Meryl Streep had already won an Oscar for her supporting role in Kramer vs. Kramer when she received her first best actress nomination, for her striking lead performance in Karel Reisz’s elegant and witty adaptation of John Fowles’s best-selling novel. In a complex role, Streep is both Sarah, an enigmatic social outcast in Victorian England, and Anna, an American actor playing her in a movie adaptation. Streep’s British accent and mannerisms are technical perfection, of course, but there’s a tremulousness to both Sarah and Anna that makes her work here intensely emotional as well.

Sissy Spacek in Missing (1982) 
Nominee (lost to Meryl Streep in Sophie’s Choice)


Playing the tireless, truth-seeking wife of an American journalist who disappeared during the 1973 coup in Chile, Spacek is the heart and soul of Costa-Gavras’s urgent film. Her outraged Beth Horman—a major change of pace from her Oscar-winning role two years earlier as country music legend Loretta Lynn in Coal Miner’s Daughter—is a model of courage and empathy in extraordinary circumstances.

Holly Hunter in Broadcast News (1987) 
Nominee (lost to Cher in Moonstruck)


Though she would win an Oscar for playing a mute woman six years later in Jane Campion’s The Piano, it’s Holly Hunter’s chirpy twang and idiosyncratic line delivery that first made critics and audiences take notice of her in James L. Brooks’s sharp comedy (as well as in the Coen brothers’ Raising Arizona, which came out the same year). As an ambitious television producer adored by both a ditsy anchorman (William Hurt) and a neurotic reporter (Albert Brooks), Hunter is deliriously entertaining to watch: check out that star-making weepy fit that seamlessly transitions into cackling laughter, for example.

Jodie Foster in The Silence of the Lambs (1991) 
Winner

As the haunted FBI agent Clarice Starling, Foster became an action star for the ages, and perhaps the only character who could conceivably go mano a mano with serial killer Hannibal Lecter (Anthony Hopkins). Director Jonathan Demme gives Foster so many breathlessly tight close-ups in which she looks directly into the camera that we feel we come to know her character intimately: her penetrating gaze meets ours.

Emma Thompson in Howards End (1992) 
Winner


In this remarkably intelligent film by James Ivory, Thompson imbues E. M. Forster’s classic heroine Margaret Schlegel—an independent, free-thinking middle-class Edwardian who marries into the upper class—with such vitality that the relative unknown all but stole the movie away from a cast of such top British names as Helena Bonham-Carter, Anthony Hopkins, and Vanessa Redgrave. Margaret is constantly negotiating between her altruism and life’s practicalities, and, a master of nuance, Thompson makes her every line of dialogue into a meaningful, complex reverie.

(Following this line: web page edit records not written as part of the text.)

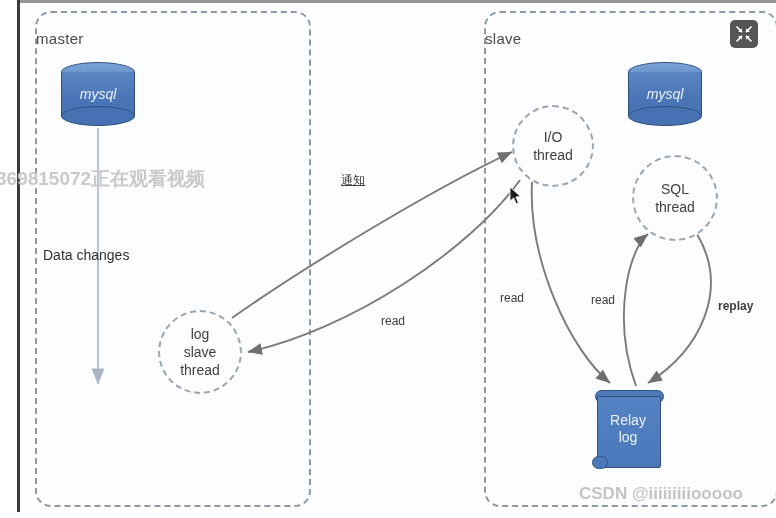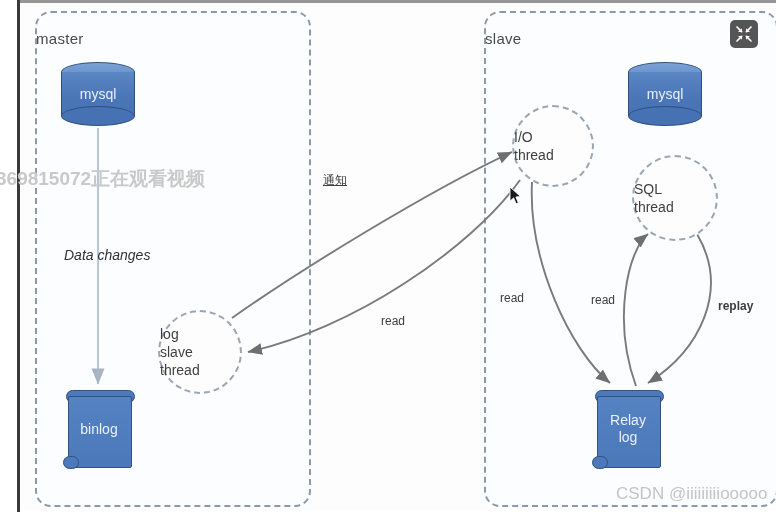"mysql" .db { font-style: none -> italic }
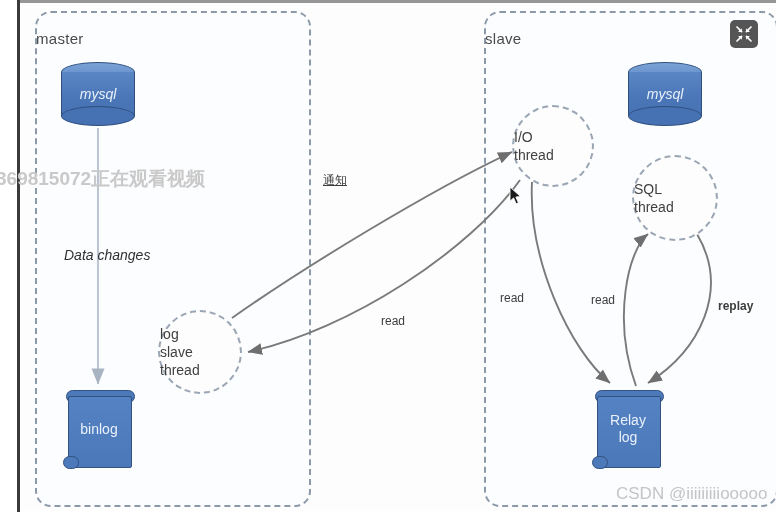"I/O" .thread { align-items: flex-start -> center }
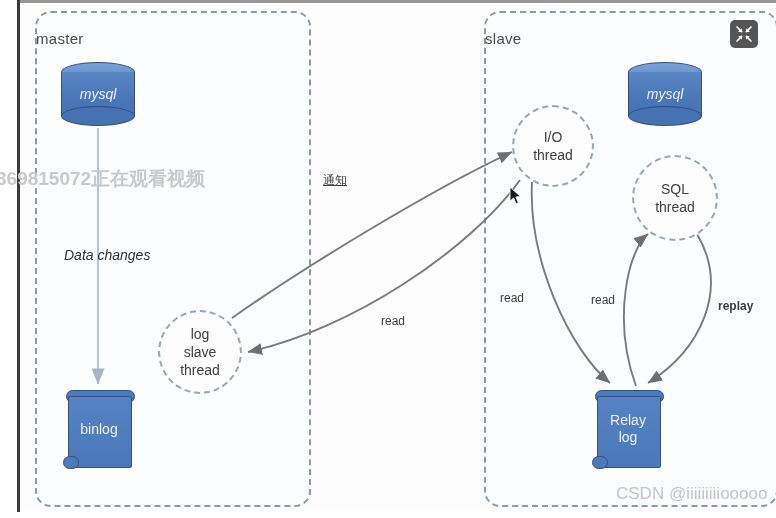"通知" #lbl-notify { left: 323px -> 341px }
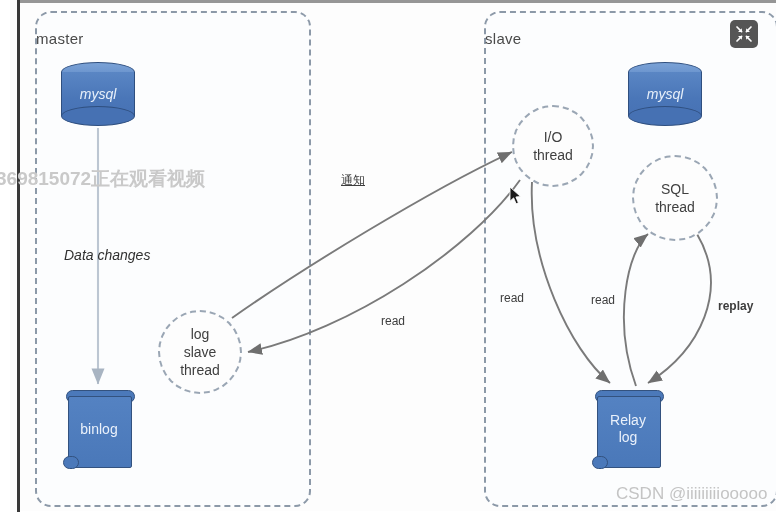"Data changes" #lbl-datachanges { font-style: italic -> none; left: 64px -> 43px }
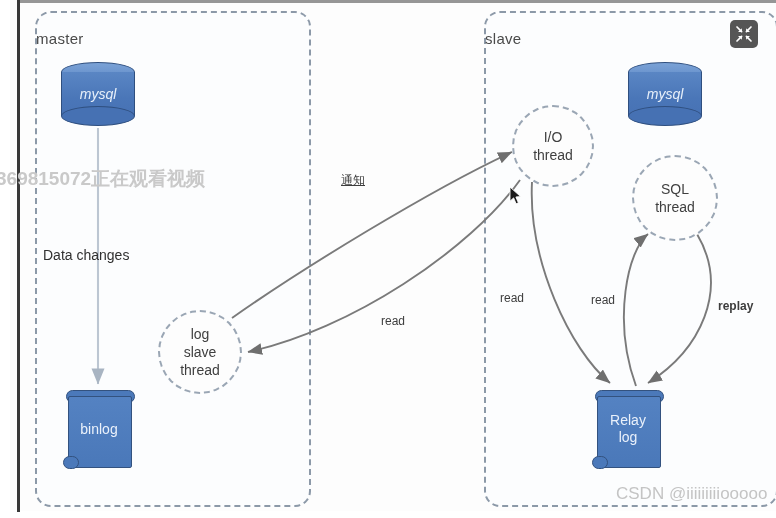"binlog" div.logdoc { html: <div> <div></div> <div></div> <div></div> <div> <span>binlog</span> </div> </div> -> none }
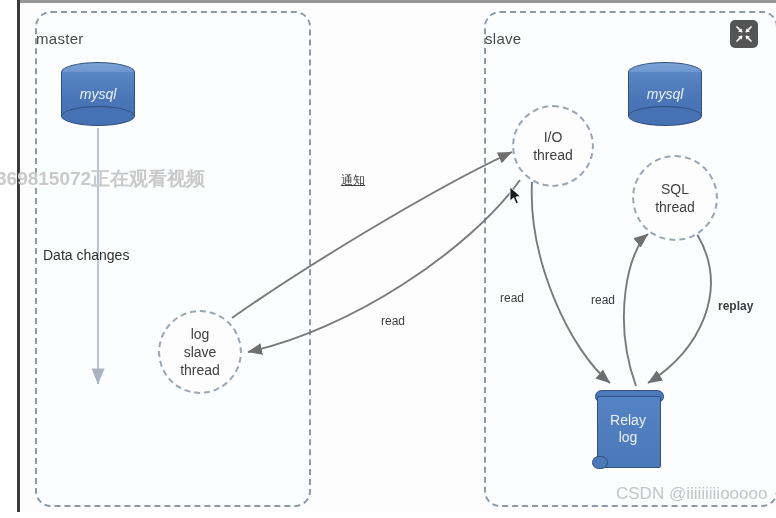"CSDN @iiiiiiiiiooooo" #wm-csdn { font-weight: normal -> bold; left: 616px -> 579px }
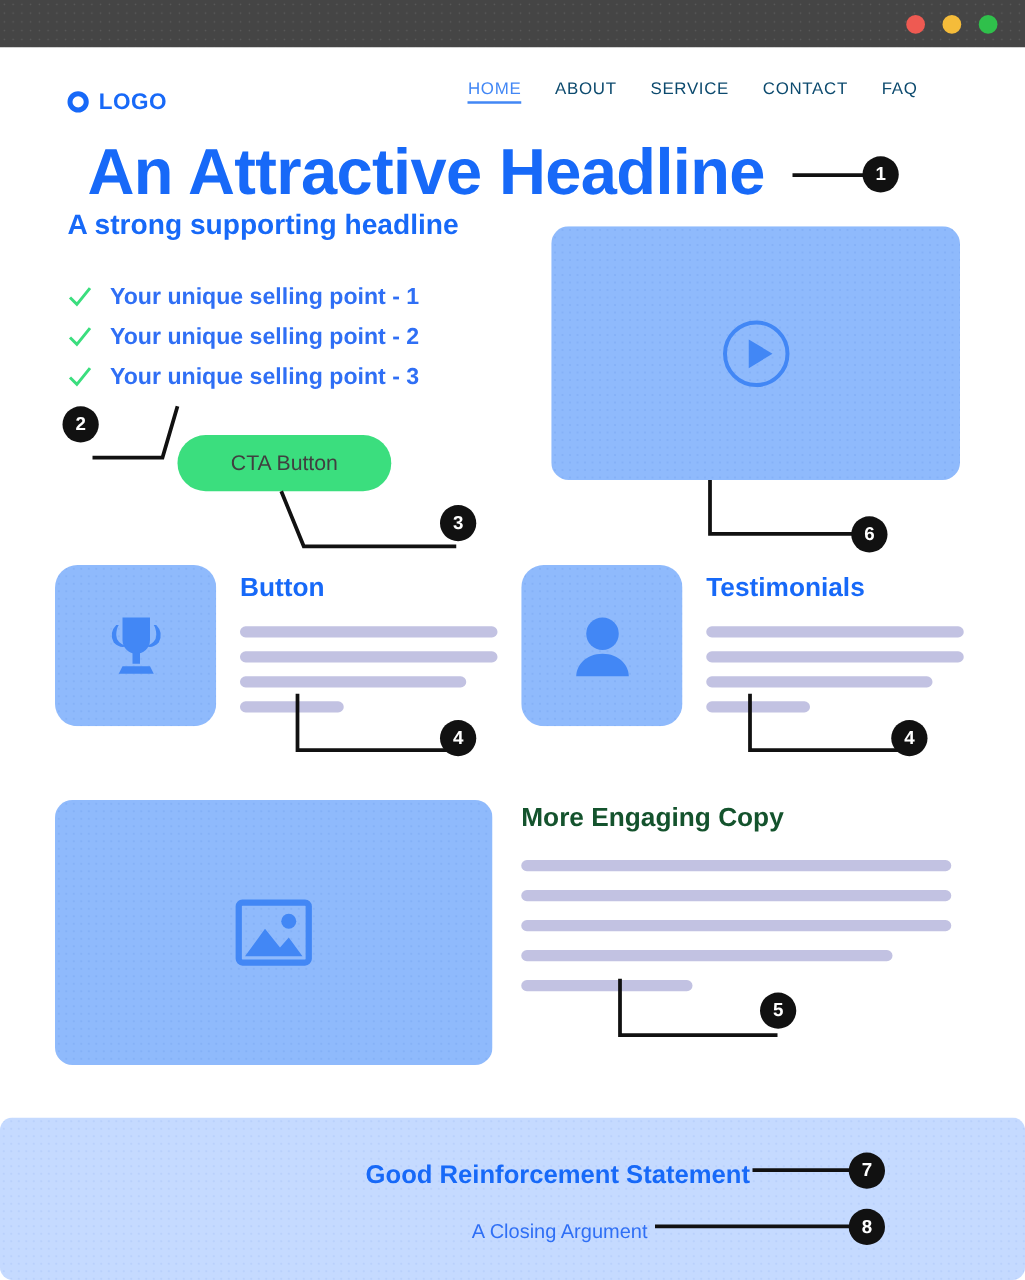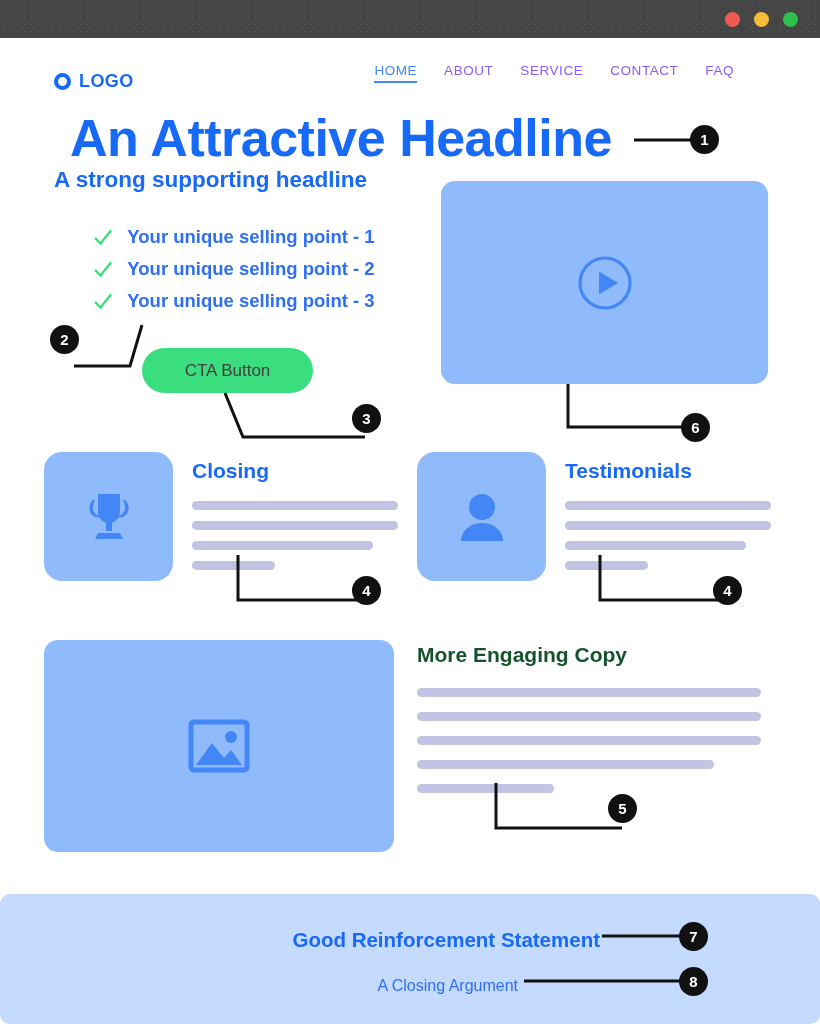"ABOUT" .nav-item { color: #8b5cf6 -> #0c4a6e }
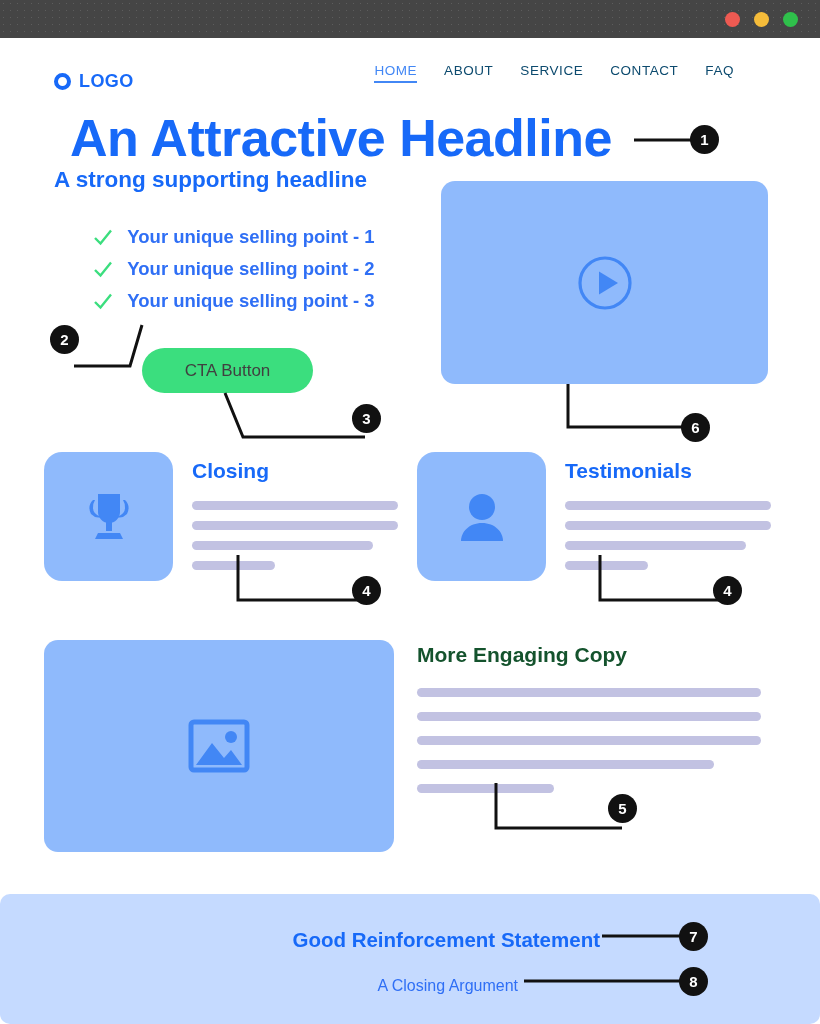"Your unique selling point -" .usp-item { justify-content: center -> none }
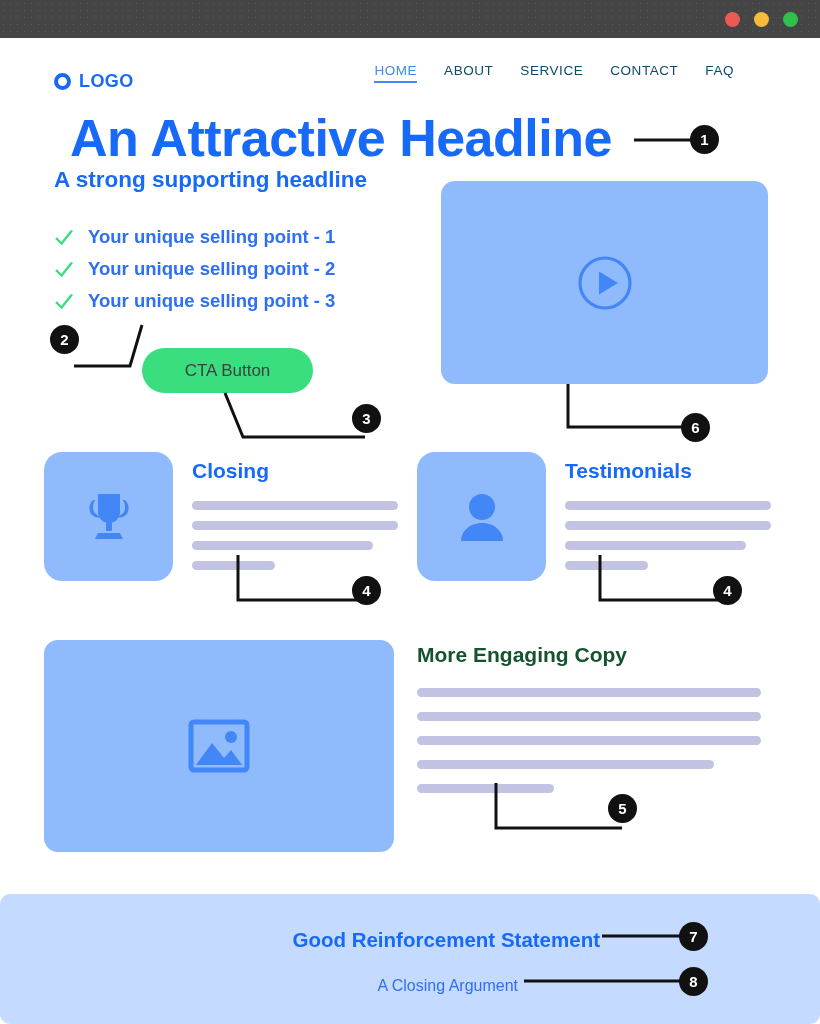"Closing" div.feature-title { text: Closing -> Button }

Emily Watson in Breaking the Waves (1996) 
Nominee (lost to Frances McDormand in Fargo)

Many actors would shy away from the emotional and physical gauntlet thrown down by enfant terrible Lars von Trier for this character, a naive, God-fearing young woman who martyrs herself sexually for her injured husband (Stellan Skarsgård). But Watson, in a jolting screen breakthrough, dives into the role of Bess with abandon, delivering an emotionally direct performance that is by turns exhausting and energetic, piteous and tender.

Marion Cotillard in Two Days, One Night (2014) 
Nominee (lost to Julianne Moore in Still Alice)


Cotillard was larger-than-life in her astonishing Oscar-winning breakout role as Edith Piaf in La vie en rose (2007). But she is just as revelatory in the movingly minor key of her performance in Jean-Pierre and Luc Dardenne’s small-budgeted Belgian drama as Sandra, a wife and mother battling depression and desperate to convince her coworkers to allow her to keep her job at a solar panel factory.